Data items
:::::

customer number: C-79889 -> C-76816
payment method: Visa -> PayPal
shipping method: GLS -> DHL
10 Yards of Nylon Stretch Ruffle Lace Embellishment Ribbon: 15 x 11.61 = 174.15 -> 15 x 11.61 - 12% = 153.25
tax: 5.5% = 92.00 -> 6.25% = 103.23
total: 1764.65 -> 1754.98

:::::

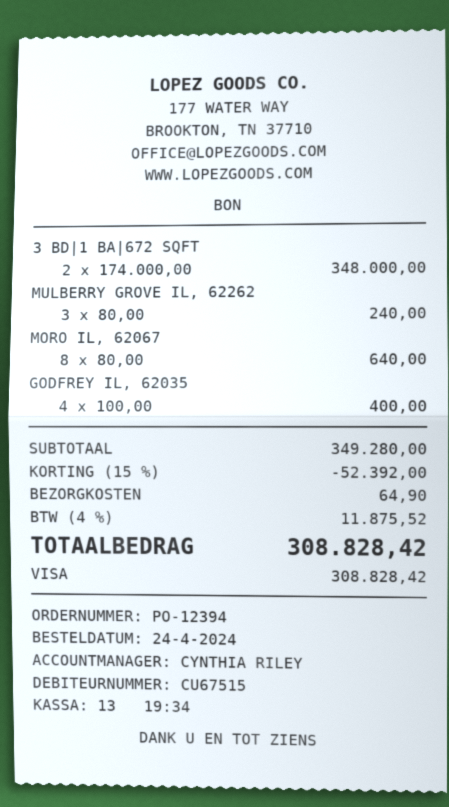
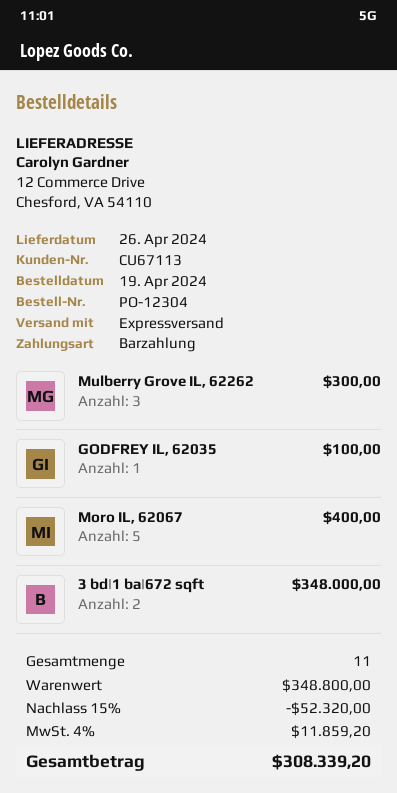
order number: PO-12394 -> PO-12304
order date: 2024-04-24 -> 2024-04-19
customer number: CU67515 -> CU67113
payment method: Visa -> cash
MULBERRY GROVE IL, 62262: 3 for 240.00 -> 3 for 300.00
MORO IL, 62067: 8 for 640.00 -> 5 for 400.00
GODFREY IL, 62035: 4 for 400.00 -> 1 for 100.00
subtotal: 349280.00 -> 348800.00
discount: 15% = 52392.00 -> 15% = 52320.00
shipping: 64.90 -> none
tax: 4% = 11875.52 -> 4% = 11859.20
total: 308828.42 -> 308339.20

:::::

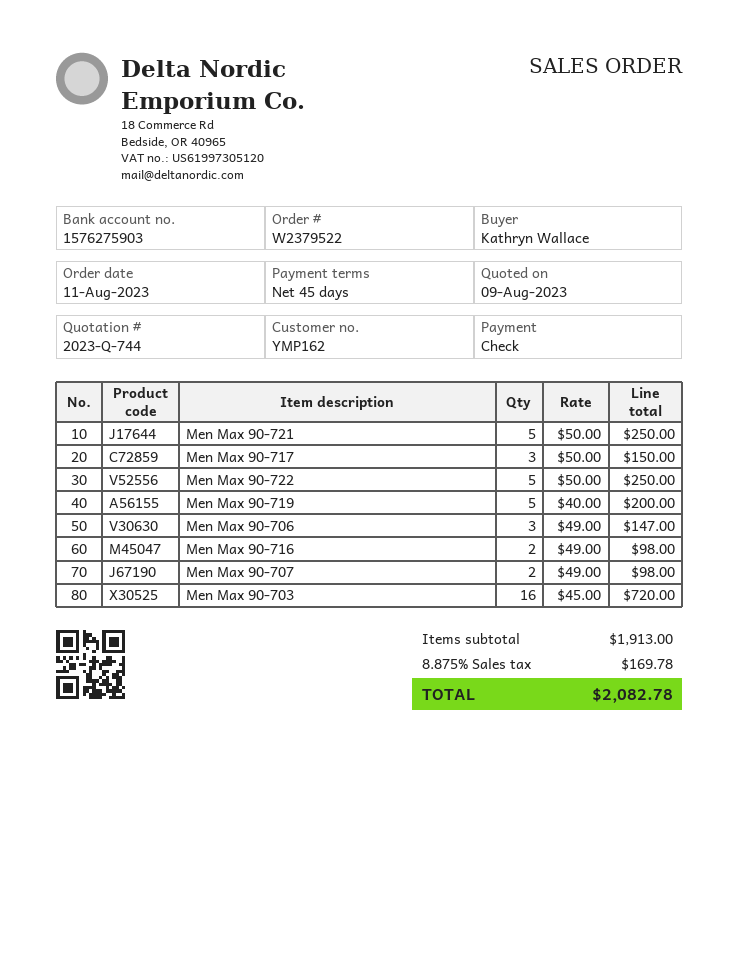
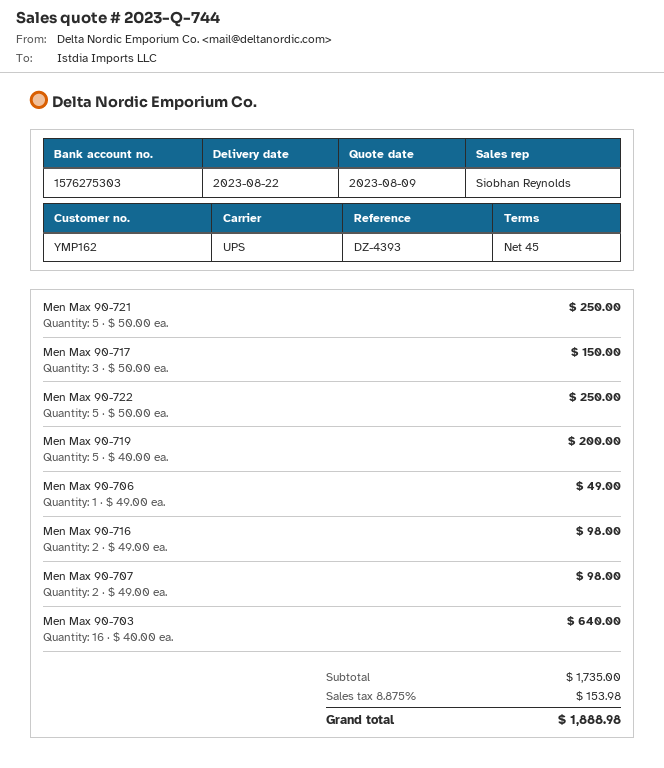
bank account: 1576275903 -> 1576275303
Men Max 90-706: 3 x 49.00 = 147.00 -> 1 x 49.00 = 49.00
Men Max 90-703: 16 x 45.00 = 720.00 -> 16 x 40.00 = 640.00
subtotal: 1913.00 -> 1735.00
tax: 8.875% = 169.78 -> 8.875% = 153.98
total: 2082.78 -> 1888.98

:::::

▶ [WORK INSTRUCTION] If a line in the entries includes the word "number", copy that line out.

▶ [ANSWER SECTION]
customer number: C-79889 -> C-76816
order number: PO-12394 -> PO-12304
customer number: CU67515 -> CU67113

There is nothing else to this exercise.